Work instruction: Every entry must reappear in your answer exactly as written, though its pictures must not.

Material for this task:
# # # #

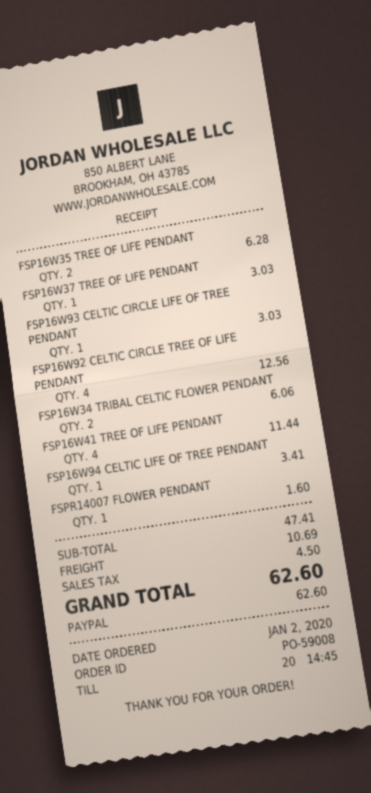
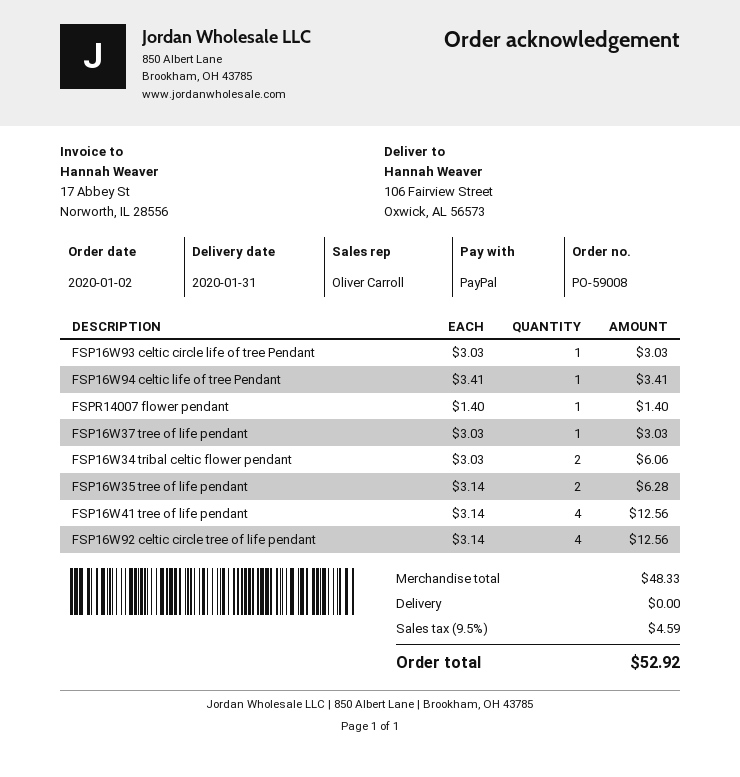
FSP16W41 TREE OF LIFE PENDANT: 4 for 11.44 -> 4 for 12.56
FSPR14007 FLOWER PENDANT: 1 for 1.60 -> 1 for 1.40
subtotal: 47.41 -> 48.33
shipping: 10.69 -> 0.00
tax: 4.50 -> 4.59
total: 62.60 -> 52.92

# # # #

Answer to this task:
FSP16W41 TREE OF LIFE PENDANT: 4 for 11.44 -> 4 for 12.56
FSPR14007 FLOWER PENDANT: 1 for 1.60 -> 1 for 1.40
subtotal: 47.41 -> 48.33
shipping: 10.69 -> 0.00
tax: 4.50 -> 4.59
total: 62.60 -> 52.92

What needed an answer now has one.